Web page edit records
---
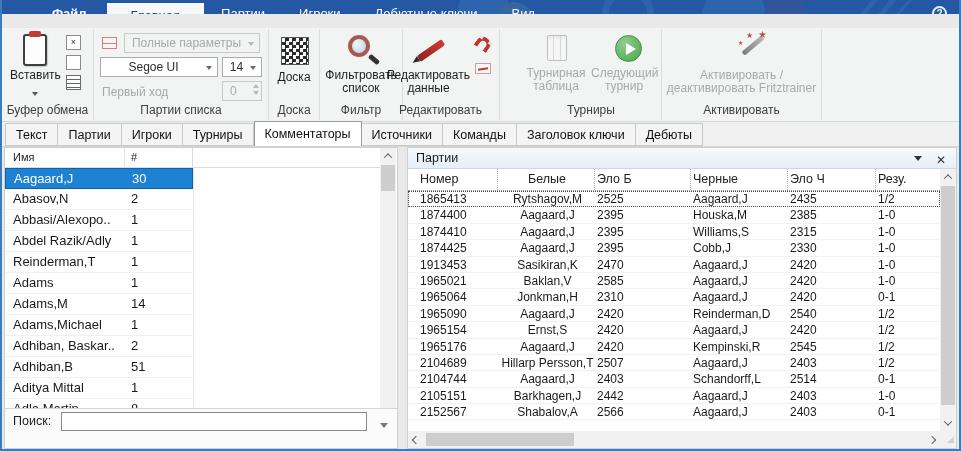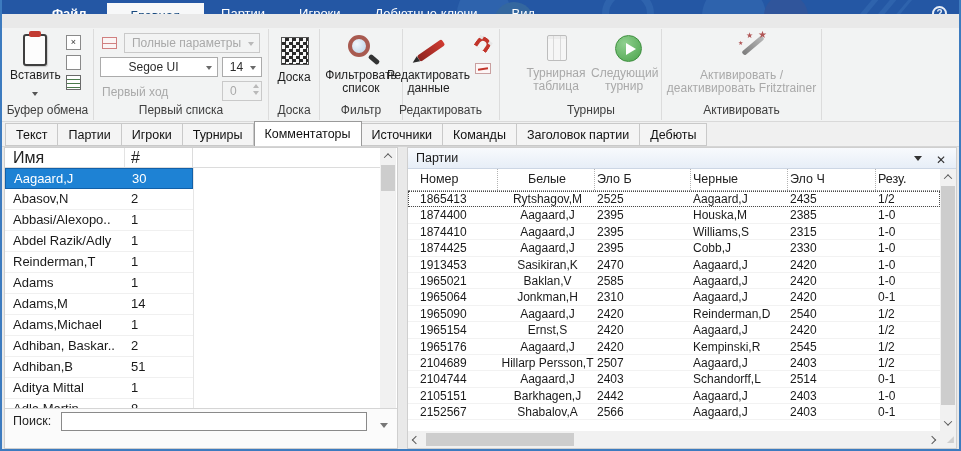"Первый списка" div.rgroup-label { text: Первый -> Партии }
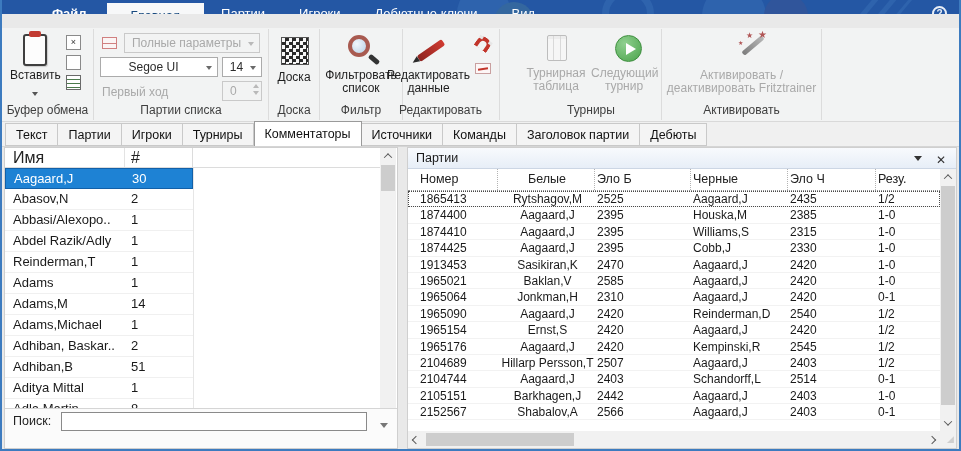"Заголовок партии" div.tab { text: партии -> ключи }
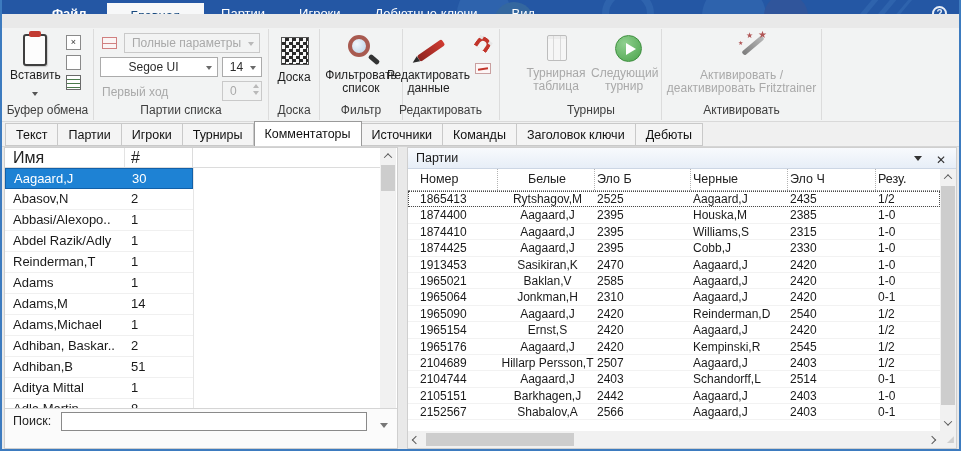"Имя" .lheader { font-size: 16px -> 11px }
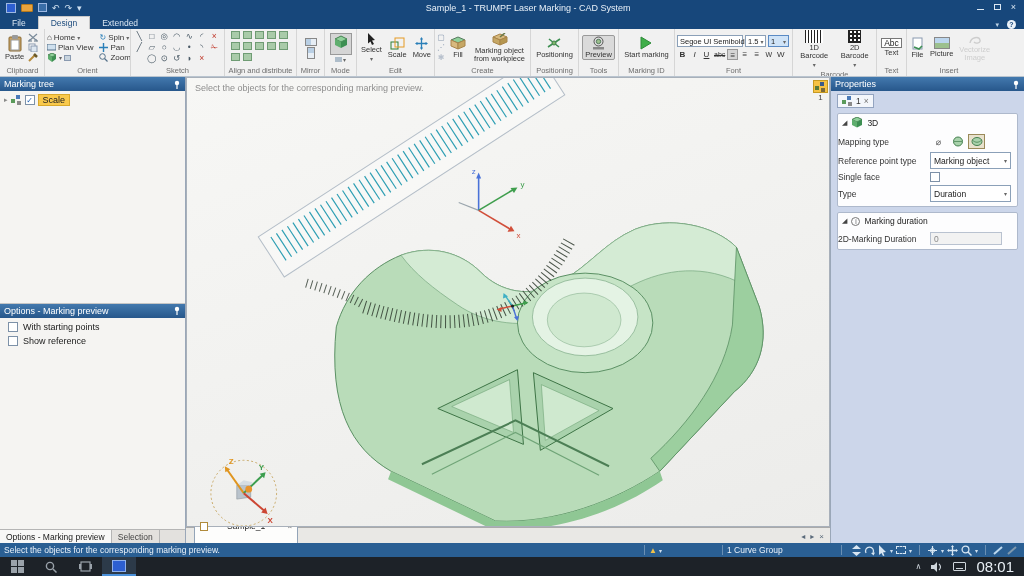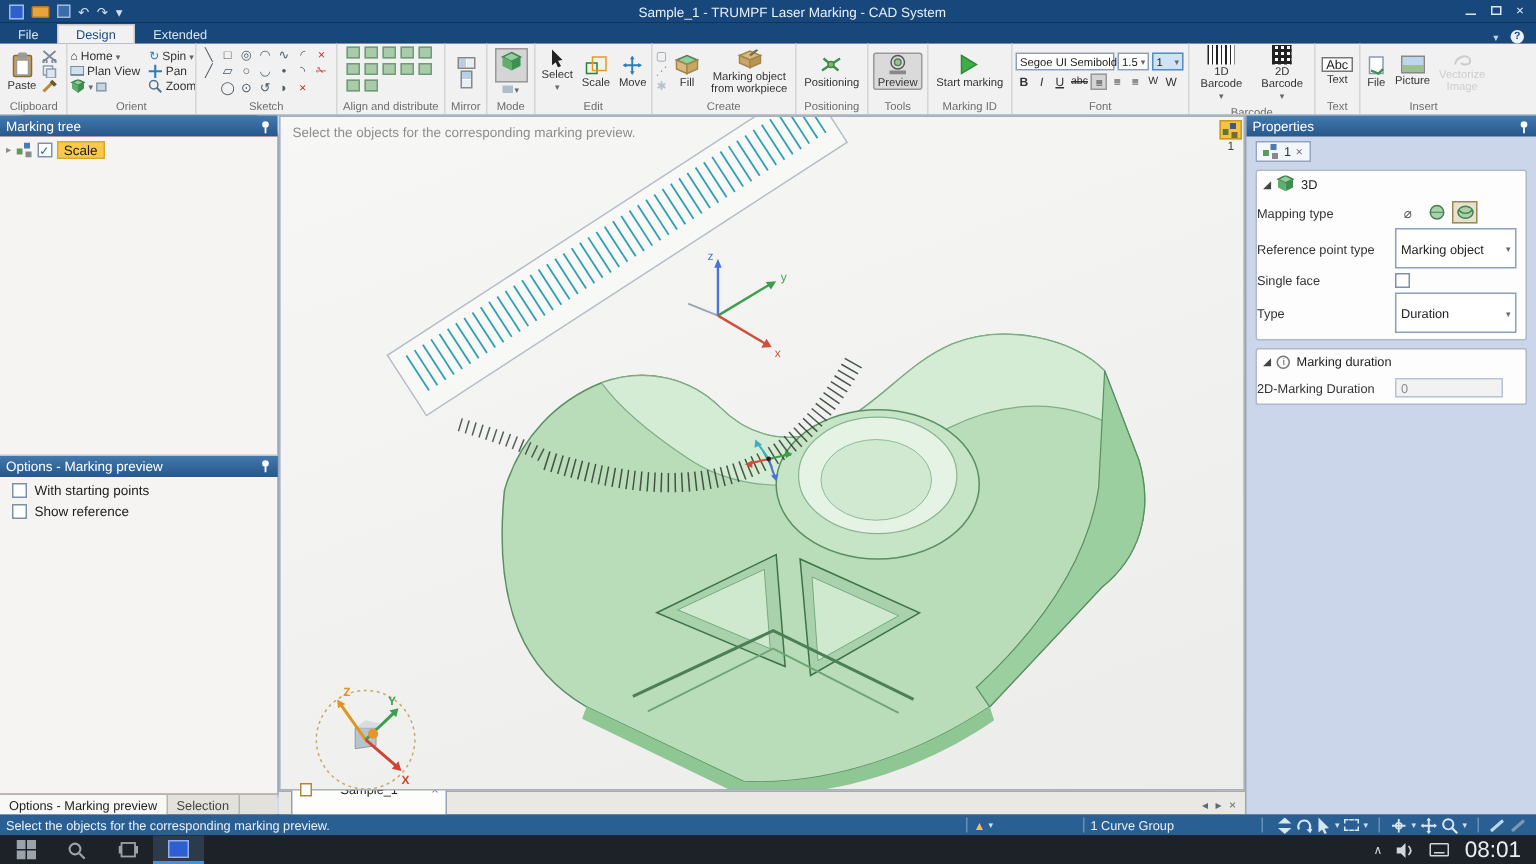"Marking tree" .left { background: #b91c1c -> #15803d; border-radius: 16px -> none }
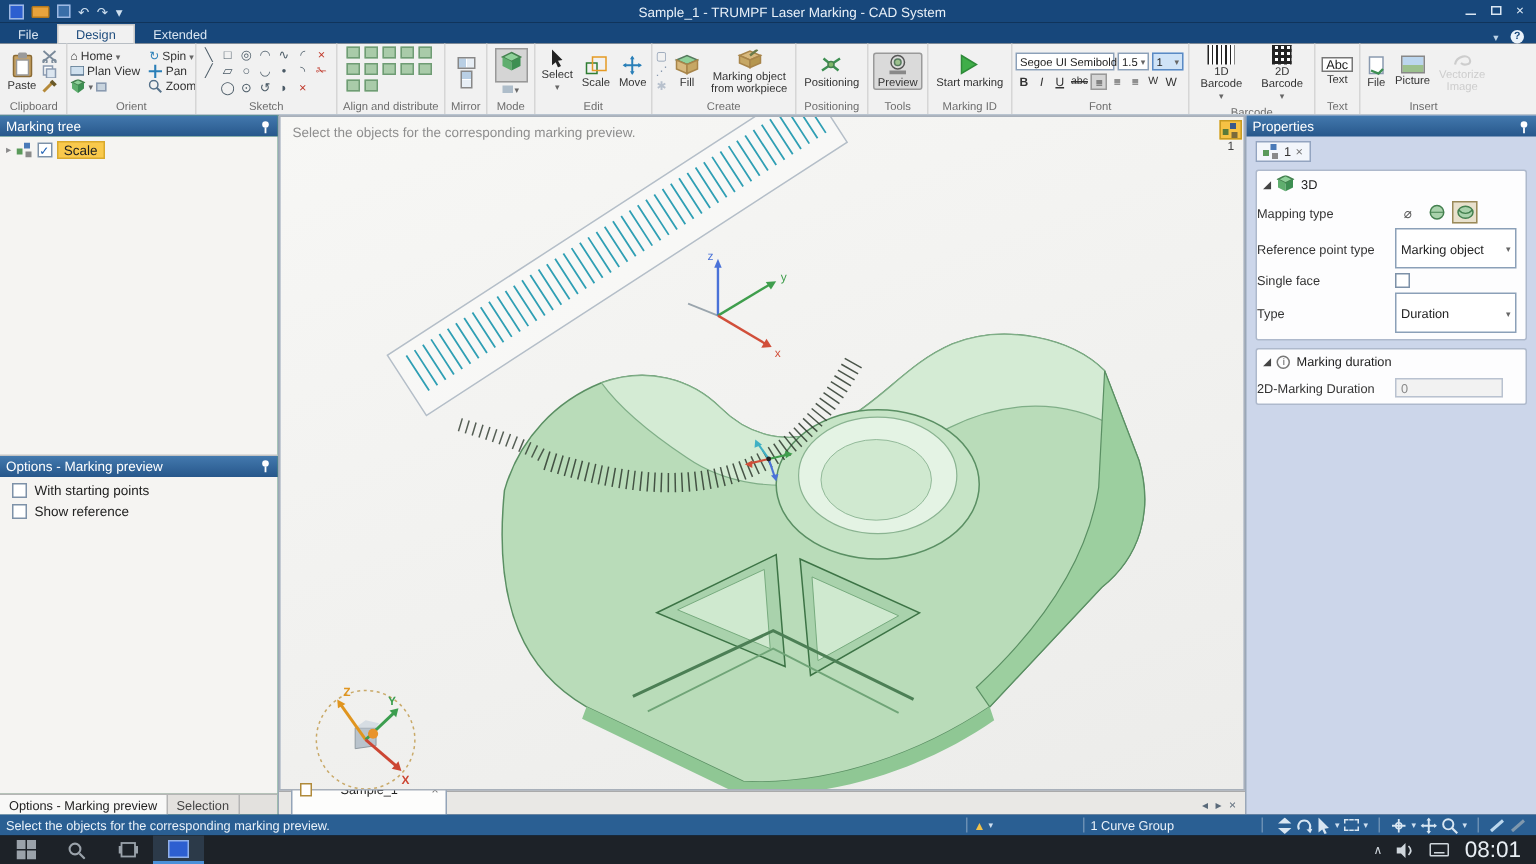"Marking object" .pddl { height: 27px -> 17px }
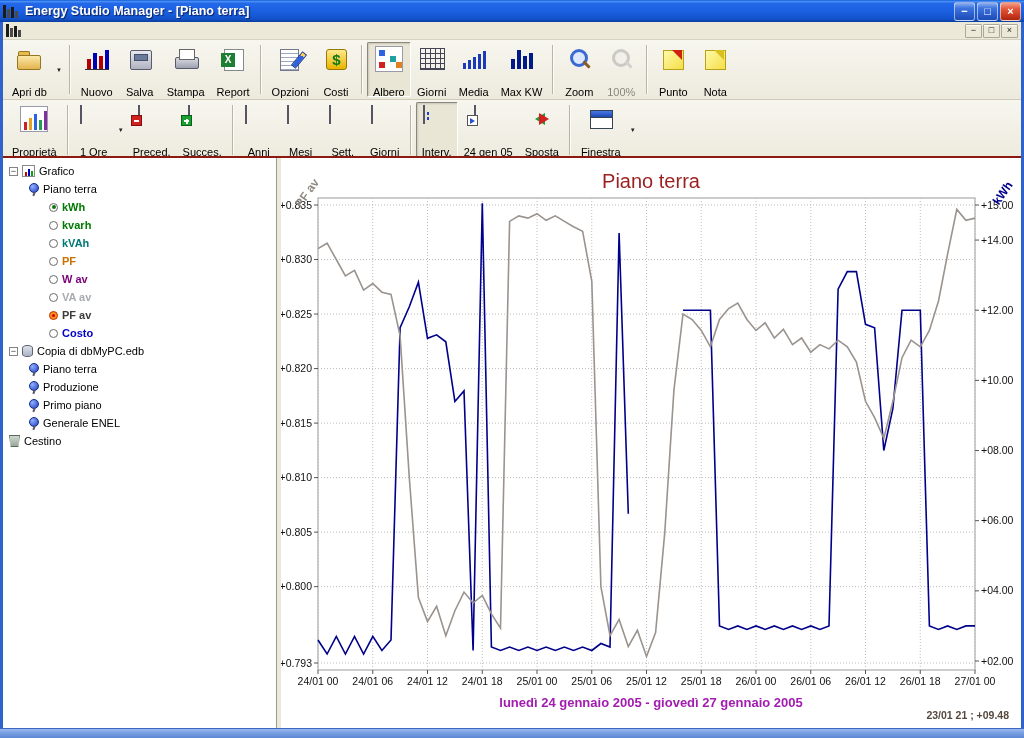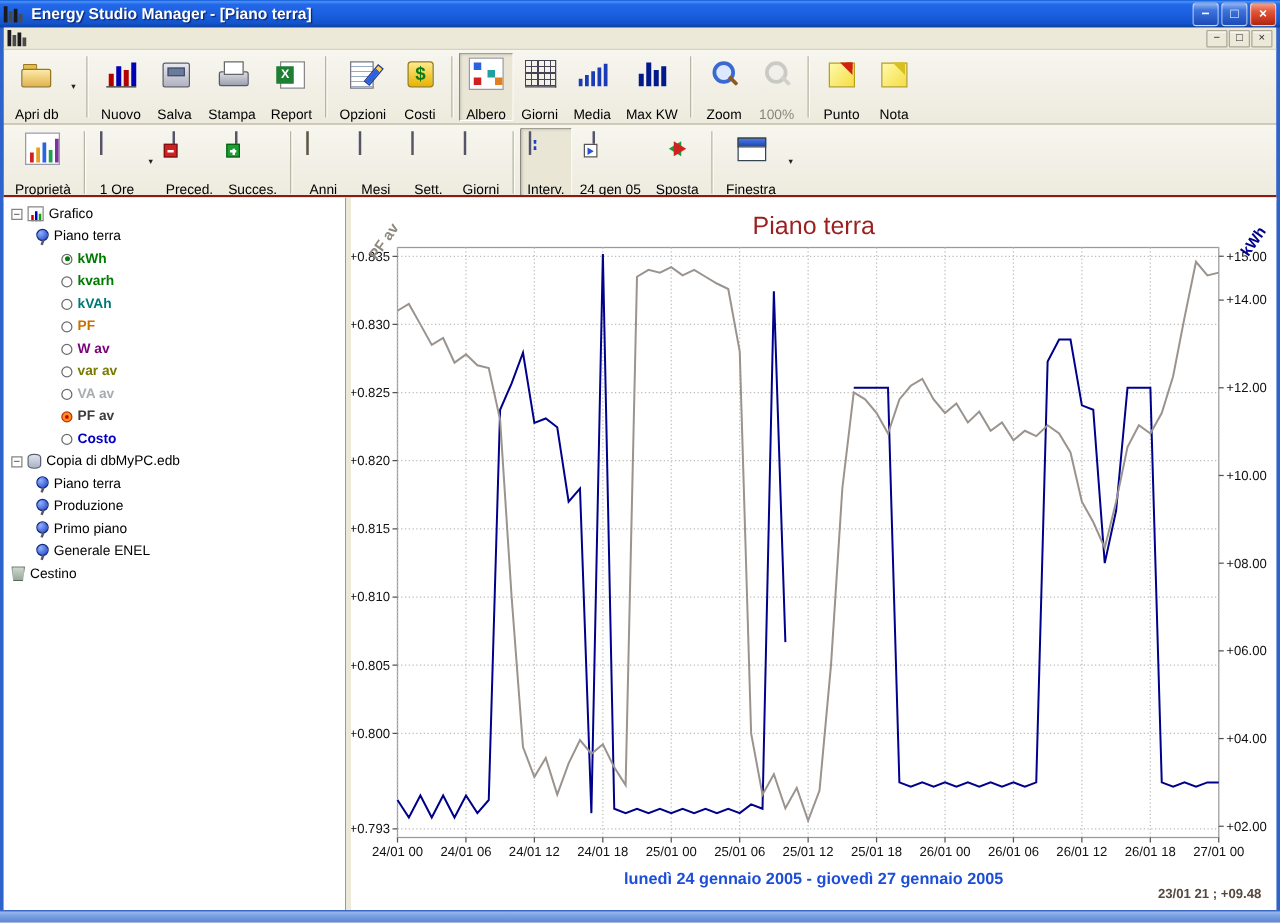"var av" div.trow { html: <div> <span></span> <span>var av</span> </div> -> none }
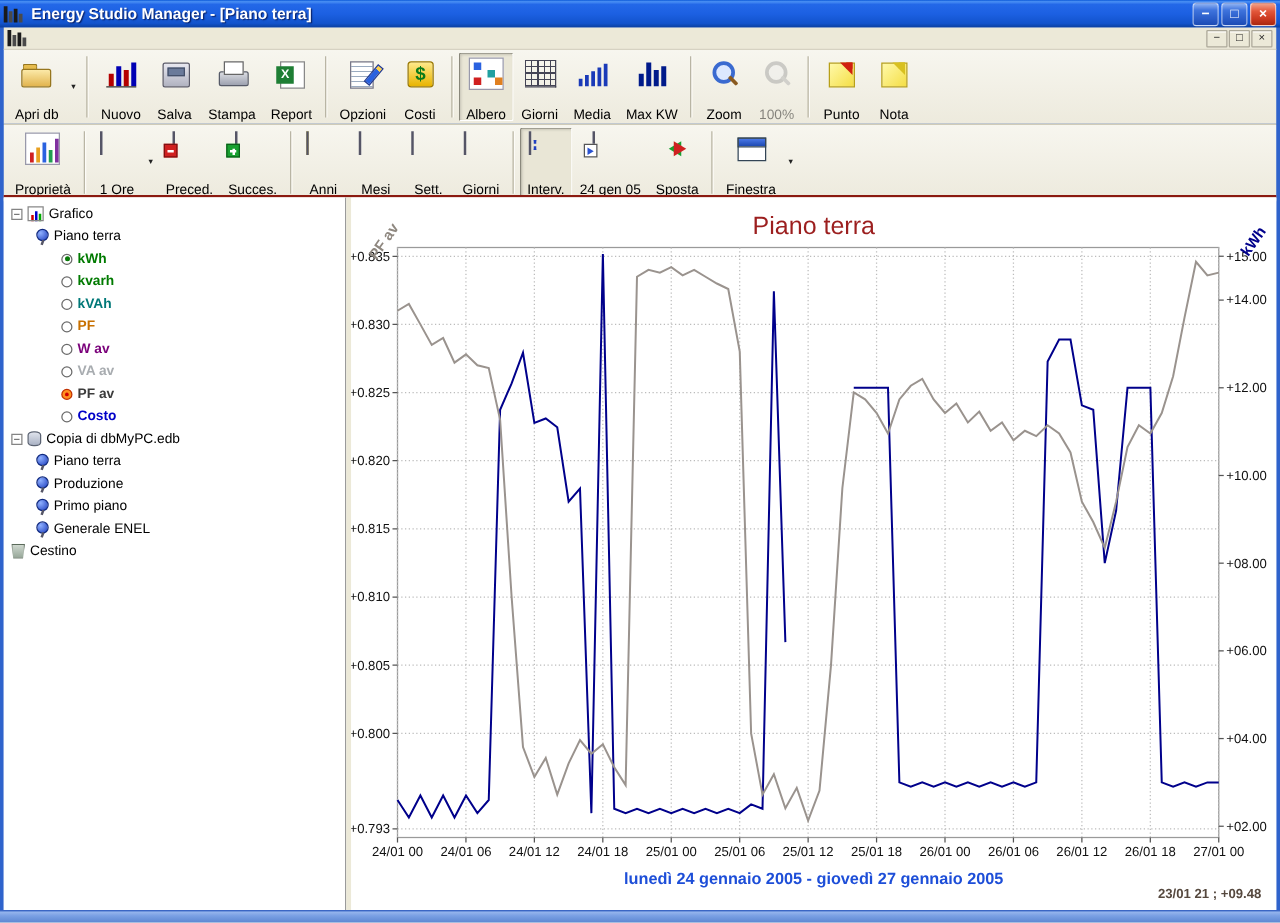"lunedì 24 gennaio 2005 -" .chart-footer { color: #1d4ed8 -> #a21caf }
---
*WHAT IS EXPECTED*. Copy the data word for word and omit every picture.

*ANSWER TO THIS PROBLEM*.
"Первый списка" div.rgroup-label { text: Первый -> Партии }
"Заголовок партии" div.tab { text: партии -> ключи }
"Имя" .lheader { font-size: 16px -> 11px }
"Marking tree" .left { background: #b91c1c -> #15803d; border-radius: 16px -> none }
"Marking object" .pddl { height: 27px -> 17px }
"var av" div.trow { html: <div> <span></span> <span>var av</span> </div> -> none }
"lunedì 24 gennaio 2005 -" .chart-footer { color: #1d4ed8 -> #a21caf }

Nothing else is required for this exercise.